Among the following entries, say how many lines contain the word "that"; the answer is a number and nothing else.

Stored records
::::

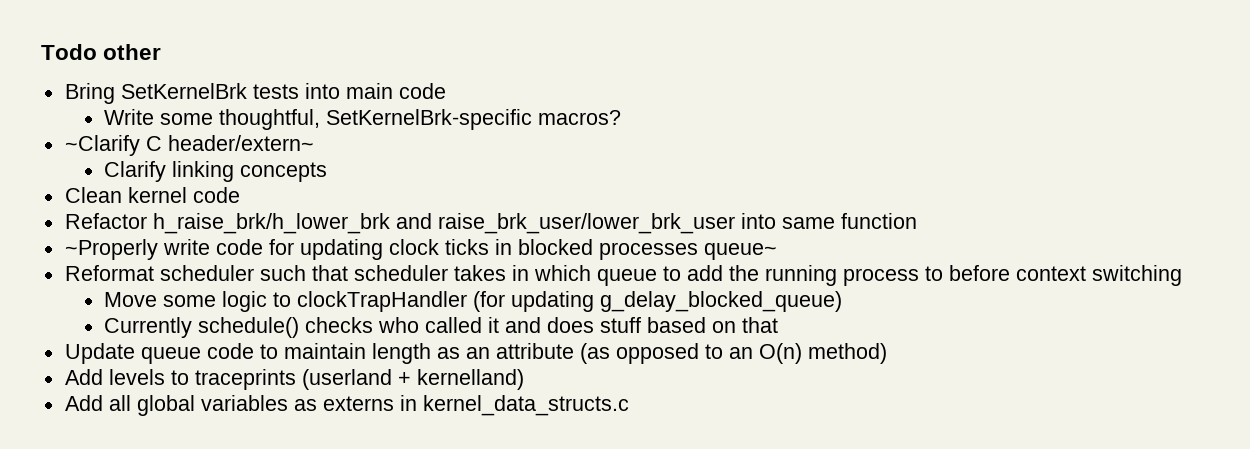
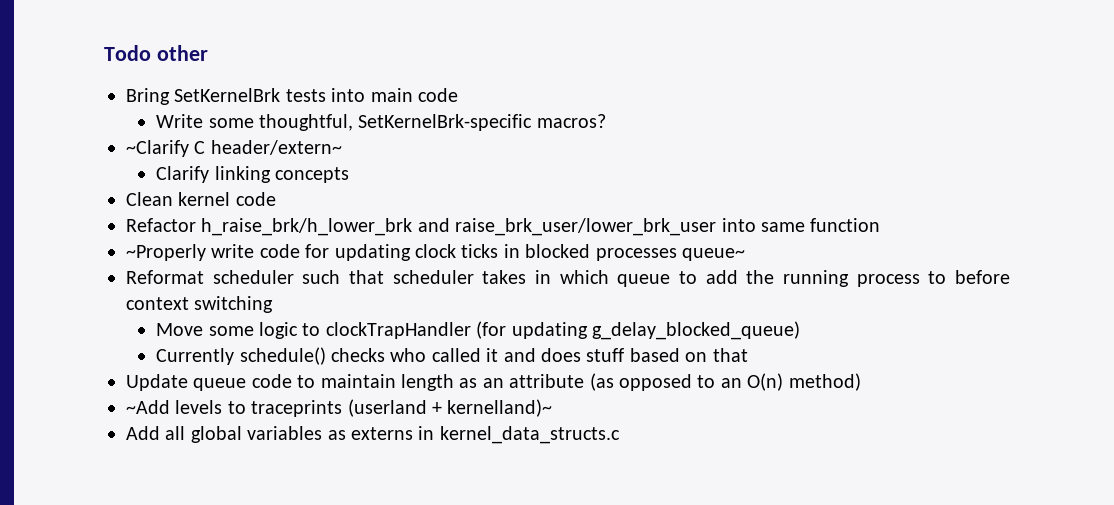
[64,369,103,385] Add -> [126,400,170,414] ~Add
[416,369,524,390] kernelland) -> [447,399,553,417] kernelland)~

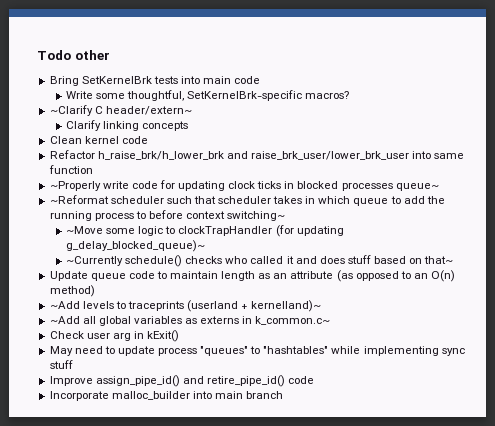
[126,270,204,284] Reformat -> [49,195,109,204] ~Reformat
[194,296,274,313] [156,323,204,336] switching // Move -> [227,211,286,221] [66,226,104,234] switching~ // ~Move
[591,321,800,340] [156,348,235,365] g_delay_blocked_queue) // Currently -> [66,240,206,252] [66,256,124,266] g_delay_blocked_queue)~ // ~Currently
[712,348,748,362] that -> [424,256,454,264] that~
[126,426,160,440] Add -> [49,316,80,324] ~Add
[439,426,620,444] kernel_data_structs.c -> [255,316,331,325] [49,330,180,342] [49,346,465,356] [49,360,73,369] [49,375,315,387] [49,391,284,401] k_common.c~ // Check user arg in kExit() // May need to update process "queues" to "hashtables" while implementing sync stuff // Improve assign_pipe_id() and retire_pipe_id() code // Incorporate malloc_builder into main branch

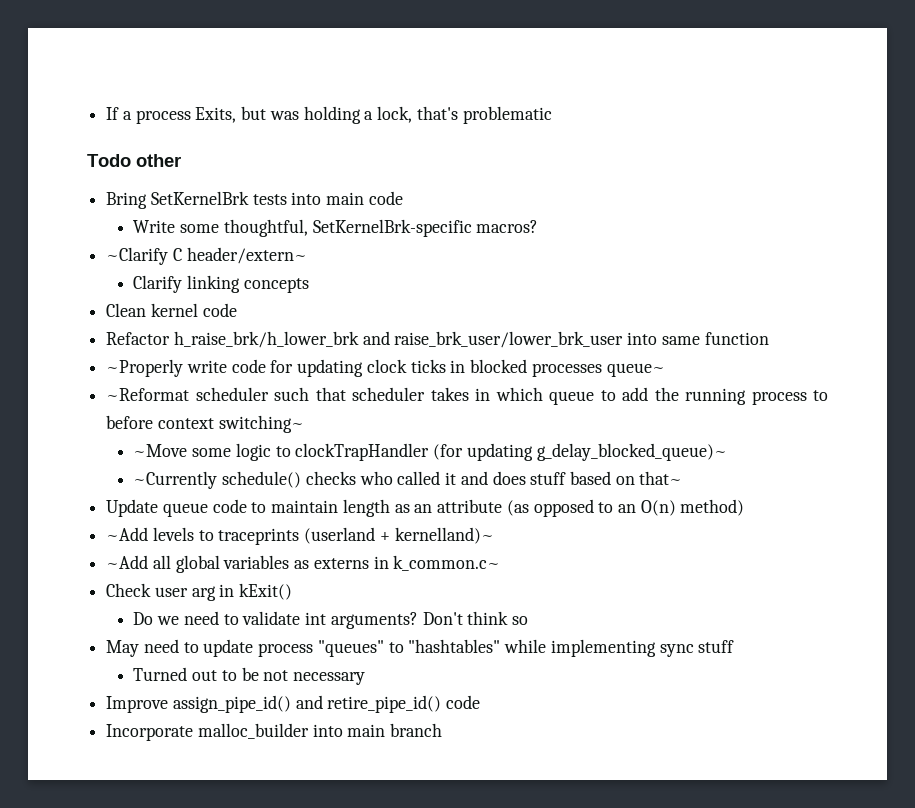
(37, 55) none -> [106,106,552,124] If a process Exits, but was holding a lock, that's problematic //
(180, 336) none -> [133,611,528,629] // Do we need to validate int arguments? Don't think so
(73, 364) none -> [133,667,366,685] // Turned out to be not necessary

::::

● The answer: 2